To determine the type of function represented by the data in the table and to find the best description, we need to analyze the differences between successive values.
Given the table:
[tex]\[
\begin{tabular}{|c|c|}
\hline
$x$ & $y$ \\
\hline
-2 & 8 \\
\hline
-1 & 2 \\
\hline
0 & 0 \\
\hline
1 & 2 \\
\hline
2 & 8 \\
\hline
\end{tabular}
\][/tex]
First, we calculate the first differences. The first differences are found by subtracting each [tex]$y$[/tex] value from the next [tex]$y$[/tex] value:
[tex]\[
\begin{align*}
\Delta y_1 & = y(-1) - y(-2) = 2 - 8 = -6 \\
\Delta y_2 & = y(0) - y(-1) = 0 - 2 = -2 \\
\Delta y_3 & = y(1) - y(0) = 2 - 0 = 2 \\
\Delta y_4 & = y(2) - y(1) = 8 - 2 = 6 \\
\end{align*}
\][/tex]
So, the first differences are:
[tex]\[
[-6, -2, 2, 6]
\][/tex]
Next, we calculate the second differences.

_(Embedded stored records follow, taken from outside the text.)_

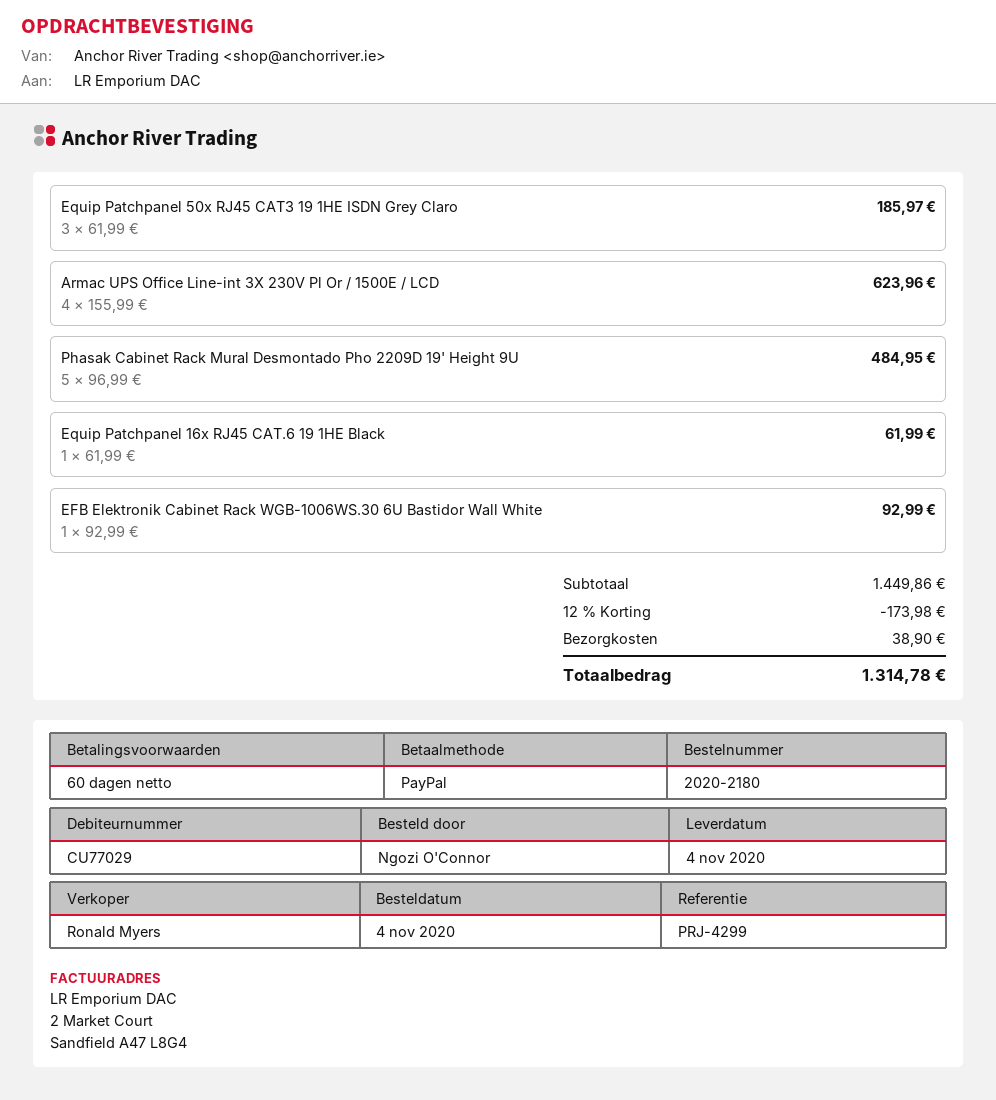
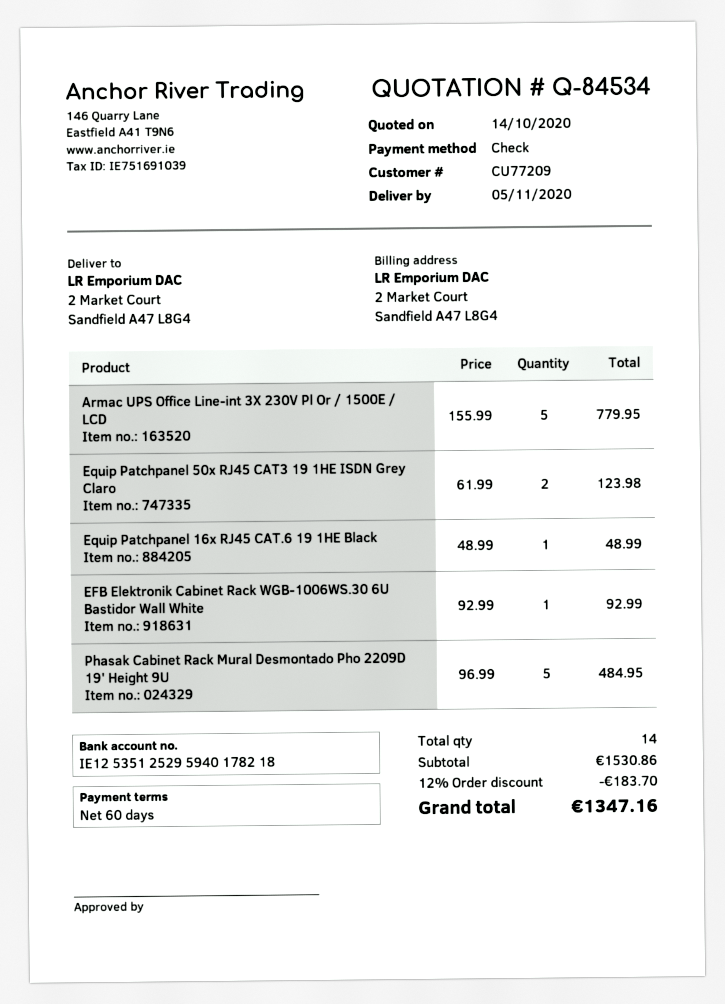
delivery date: 2020-11-04 -> 2020-11-05
customer number: CU77029 -> CU77209
payment method: PayPal -> cheque
Equip Patchpanel 50x RJ45 CAT3 19 1HE ISDN Grey Claro: 3 x 61.99 = 185.97 -> 2 x 61.99 = 123.98
Armac UPS Office Line-int 3X 230V Pl Or / 1500E / LCD: 4 x 155.99 = 623.96 -> 5 x 155.99 = 779.95
Equip Patchpanel 16x RJ45 CAT.6 19 1HE Black: 1 x 61.99 = 61.99 -> 1 x 48.99 = 48.99
subtotal: 1449.86 -> 1530.86
discount: 12% = 173.98 -> 12% = 183.70
shipping: 38.90 -> none
total: 1314.78 -> 1347.16

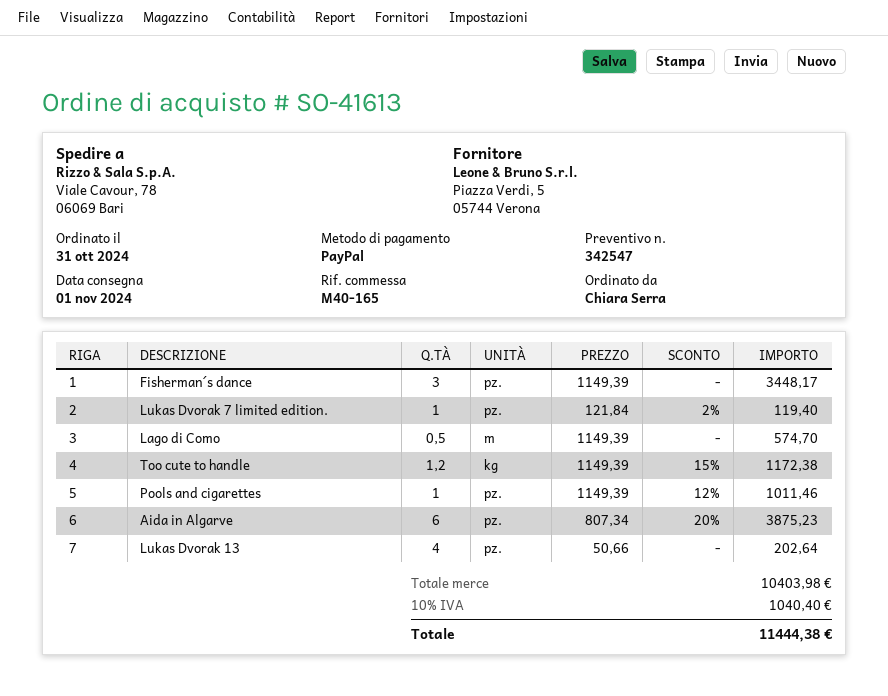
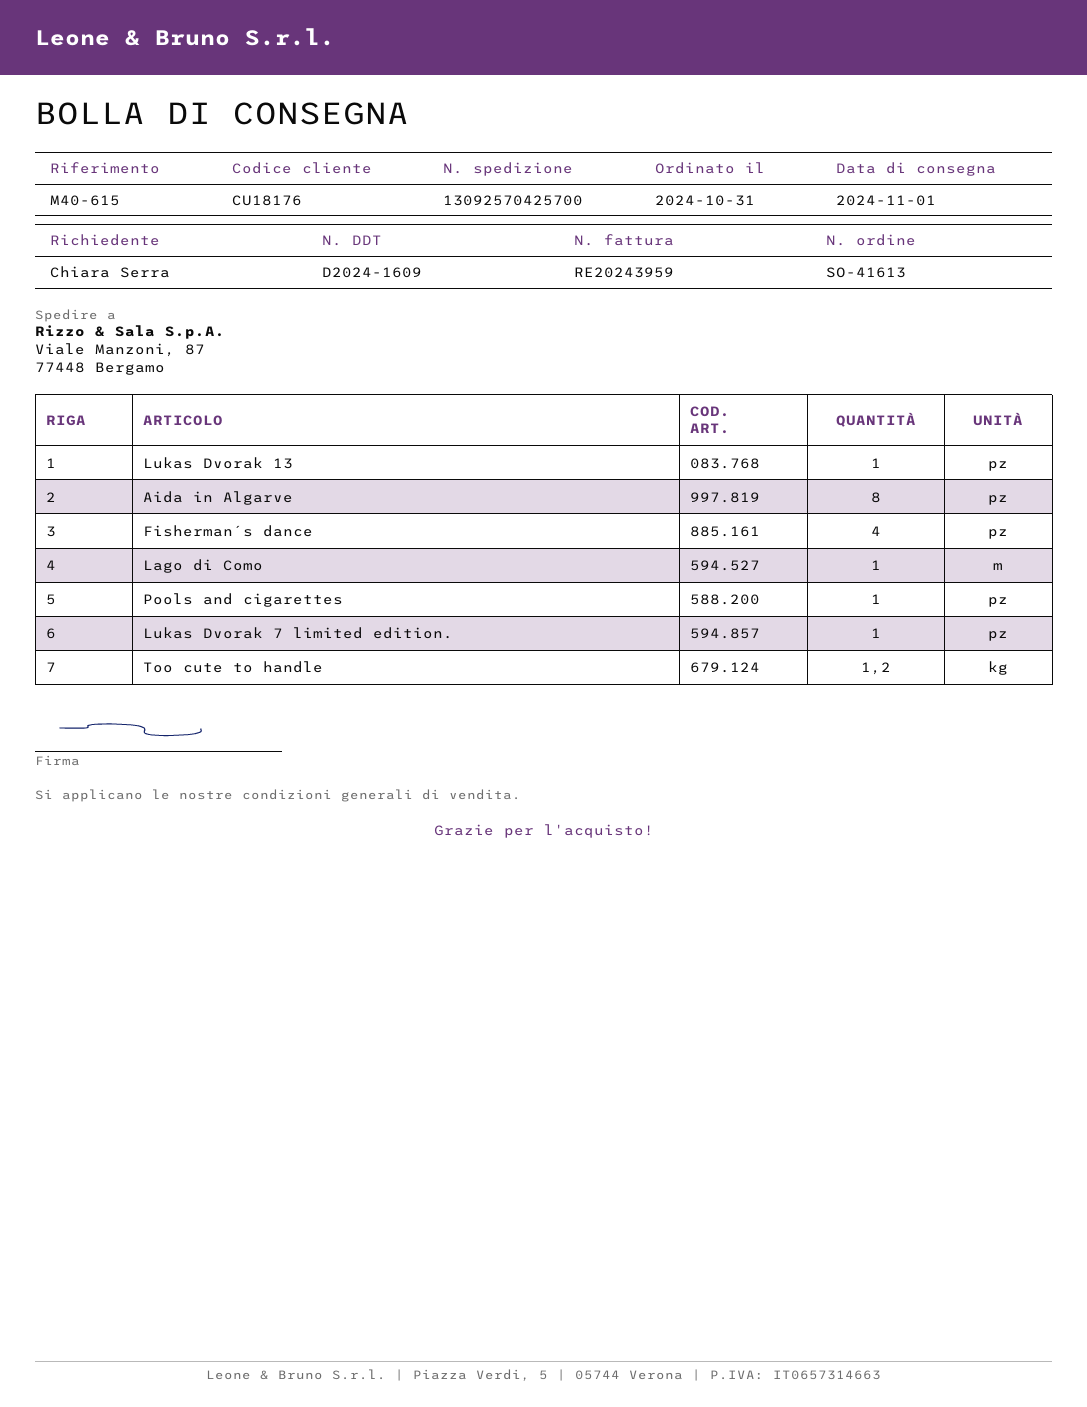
reference: M40-165 -> M40-615
ship to: Viale Cavour, 78, 06069 Bari -> Viale Manzoni, 87, 77448 Bergamo
Fisherman´s dance: 3 -> 4
Lago di Como: 0.5 -> 1
Aida in Algarve: 6 -> 8
Lukas Dvorak 13: 4 -> 1

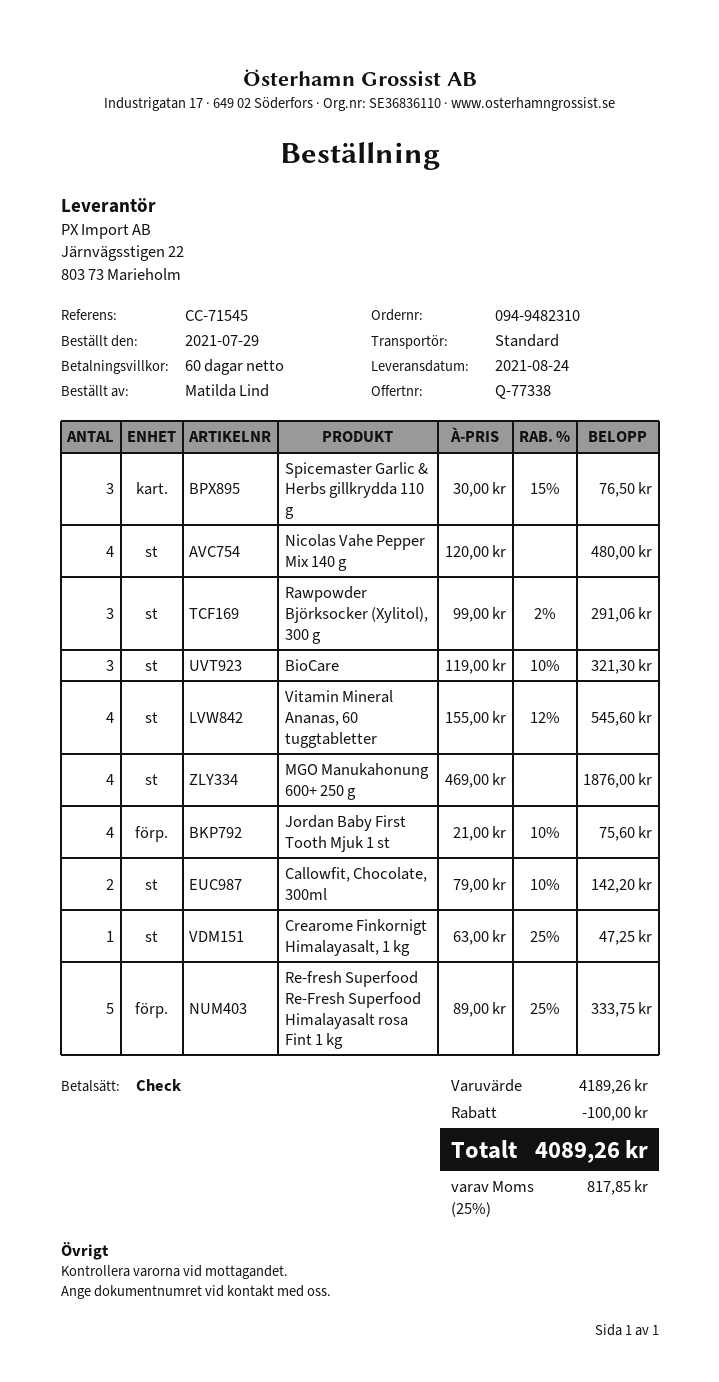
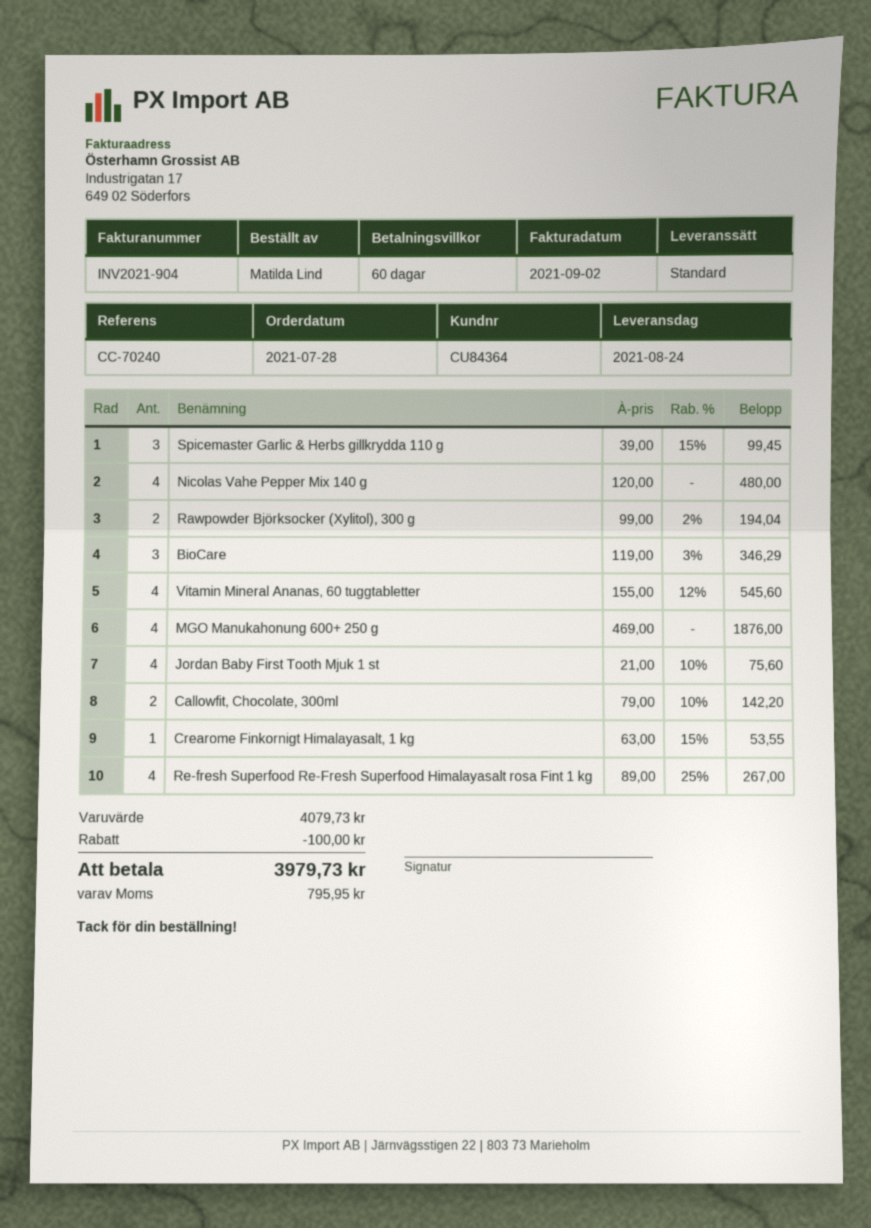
order date: 2021-07-29 -> 2021-07-28
reference: CC-71545 -> CC-70240
Spicemaster Garlic & Herbs gillkrydda 110 g: 3 x 30.00 - 15% = 76.50 -> 3 x 39.00 - 15% = 99.45
Rawpowder Björksocker (Xylitol), 300 g: 3 x 99.00 - 2% = 291.06 -> 2 x 99.00 - 2% = 194.04
BioCare: 3 x 119.00 - 10% = 321.30 -> 3 x 119.00 - 3% = 346.29
Crearome Finkornigt Himalayasalt, 1 kg: 1 x 63.00 - 25% = 47.25 -> 1 x 63.00 - 15% = 53.55
Re-fresh Superfood Re-Fresh Superfood Himalayasalt rosa Fint 1 kg: 5 x 89.00 - 25% = 333.75 -> 4 x 89.00 - 25% = 267.00
subtotal: 4189.26 -> 4079.73
tax: 817.85 -> 795.95
total: 4089.26 -> 3979.73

The second differences are found by subtracting each first difference from the next first difference:
[tex]\[
\begin{align*}
\Delta^2 y_1 & = \Delta y_2 - \Delta y_1 = (-2) - (-6) = 4 \\
\Delta^2 y_2 & = \Delta y_3 - \Delta y_2 = 2 - (-2) = 4 \\
\Delta^2 y_3 & = \Delta y_4 - \Delta y_3 = 6 - 2 = 4 \\
\end{align*}
\][/tex]
So, the second differences are:
[tex]\[
[4, 4, 4]
\][/tex]
Since the second differences are constant, this tells us that the function is quadratic. The common second difference of [tex]\(4\)[/tex] further validates this.
Thus, the best description of the function represented by the data in the table is:
quadratic with a common second difference of 4.